Le voci delle Start up italiane
Le voci dell’ecosistema dell’innovazione hanno sottolineato l’approccio regolatorio europeo come troppo “timido e burocratico”. Roberto Magnifico, Partner e Board Member di Zest Innovation, ha sintetizzato l’appello chiedendo ambizione istituzionale: “Le startup italiane sono pronte a fare la loro parte, ma le istituzioni devono dimostrare la stessa ambizione”. Per questo, gli innovatori chiedono “un ampliamento complessivo del Digital Omnibus che permetta di intervenire su tutte le criticità emerse, a partire dall’Ai Act”.
L’urgenza deriva dalla crisi di competitività, con l’Europa che, secondo Luca Visconti, Ceo di HEU, startup Ai che lavora in ambito legale, procede con il “freno a mano tirato”. Visconti ha evidenziato la stratificazione normativa: dal 2019, “l’Ue ha approvato oltre 70 normative digitali, arrivando a contare più di 100 leggi sul tech”. Uno scenario che “ha contribuito al crollo della quota di capitalizzazione del mercato tech globale dell’Europa, passata dal 20% al 4% in vent’anni”. Il Ceo di HEU ha avvertito che se l’Europa non svilupperà propri Llm (Large Language Models), che sono “contenitori di cultura”, rischia di affidarsi a categorie e valori non europei, diventando un continente che “rinuncia a raccontarsi”.
La critica si è poi concentrata specificamente sull’Ai Act, percepito come un freno.
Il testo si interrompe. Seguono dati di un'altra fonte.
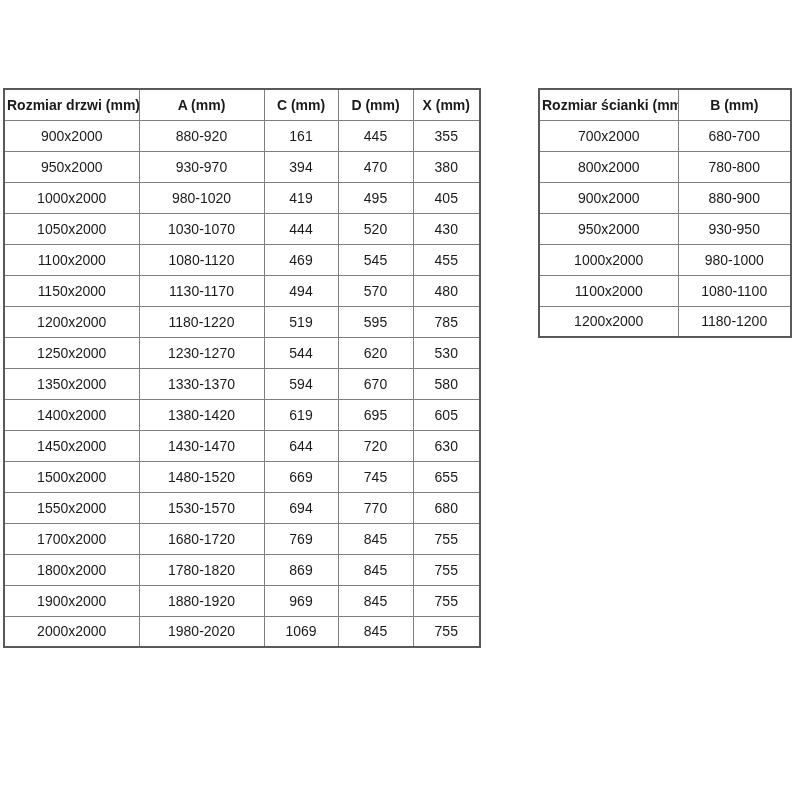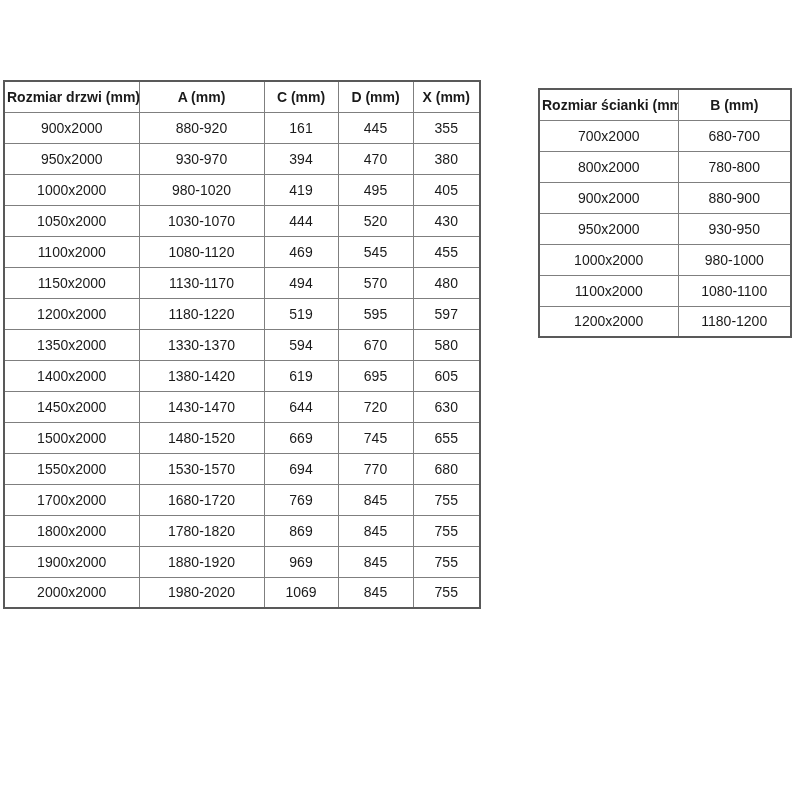"Rozmiar drzwi (mm)" table.doors { top: 80px -> 88px }
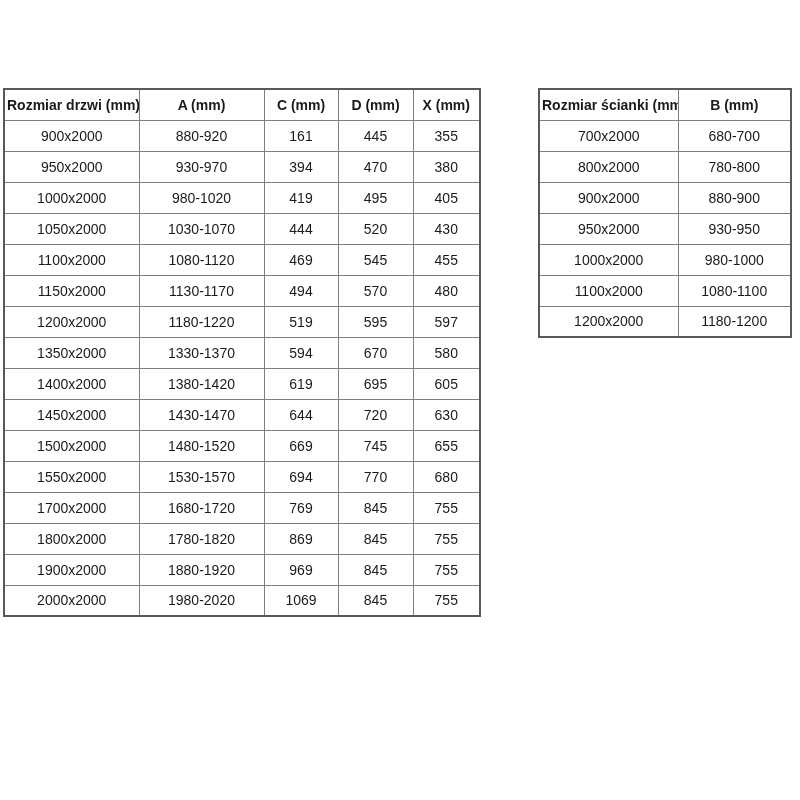"597" td { text: 597 -> 785 }
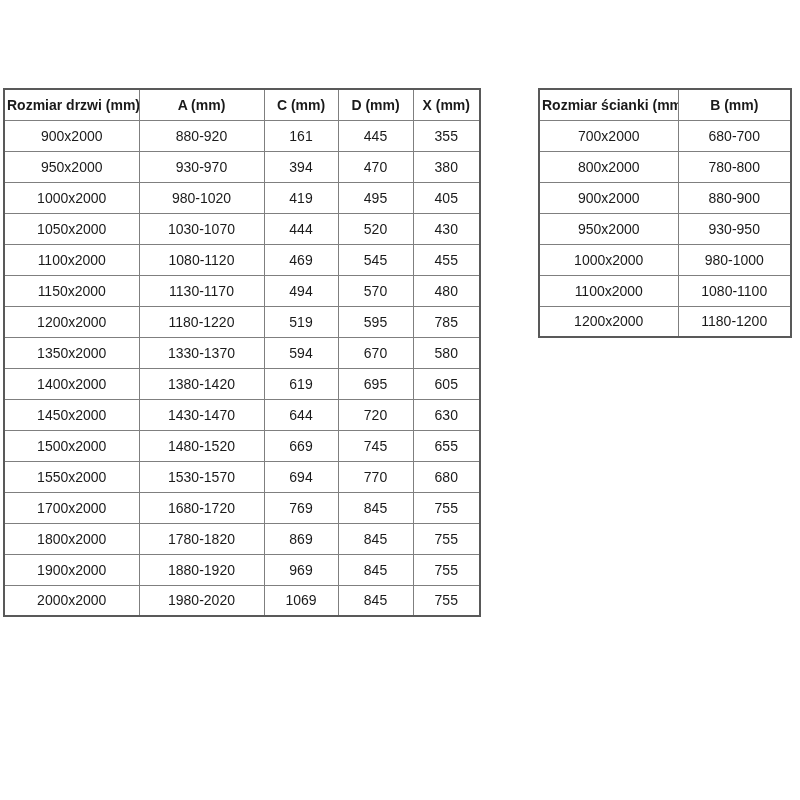"1250x2000" tr { html: none -> <tr> <td>1250x2000</td> <td>1230-1270</td> <td>544</td> <td>620</td> <td>530</td> </tr> }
Gabriele Ferrieri di Angi ha chiesto una riforma coraggiosa, specialmente sul Capitolo V riguardante i modelli Gpai, che “pone limiti e regole alla tecnologia in sé, a prescindere dall’uso che se ne faccia”. A fargli eco è Lorenzo Luce, Ceo della startup Big Profiles.ai, che ha avvertito che se si dovessero attendere dieci anni per migliorare l’Ai Act, come è successo per le modifiche al Regolamento sulla privacy, “l’Italia e l’Europa sarebbe fuori dalla competizione”. Luce ha accusato l’atto di “azzoppare un’industria sul nascere”, concludendo che le startup non chiedono solo finanziamenti, ma di “essere lasciati liberi di concorrere in un mercato globalizzato”. Questa dicotomia è stata riassunta da Alessandro Ramponi, Ceo e co-founder di Tropico Security, con ha ricordato la formula: “Gli Usa creano, la Cina replica, l’Ue regolamenta” per sottolineare la necessità di restare al passo cambiando anche l’approccio culturale.
Le difficoltà pratiche sono state ampiamente documentate. Antonio Ruscitti, ceo e co-founder di Dishup, ha notato che nella sola San Francisco nascono 20 aziende l’anno, contro solo 1 in Europa, suggerendo che negli Stati Uniti la non regolamentazione è vista come “un’opportunità”, mentre in Europa la sua assenza è percepita come qualcosa “da cui difenderci”. E che la burocrazia sia particolarmente pesante anche in altri settori, lo ha spiegato Giulia Di Tomaso, Cto di Heremos, startup che lavora nell’health tech, la quale ha sottolineato che l’approvazione del comitato etico per l’uso dell’Ai può richiedere “tra i sei mesi e un anno”, rallentando così le scoperte in ambito medico. Infine, Lucia Viola della startup Comunico ha espresso la speranza che le istituzioni abbiano il “coraggio” di fare qualcosa di concreto per semplificare il loro lavoro e dare la necessaria spinta alle start up e alle imprese italiane e europee.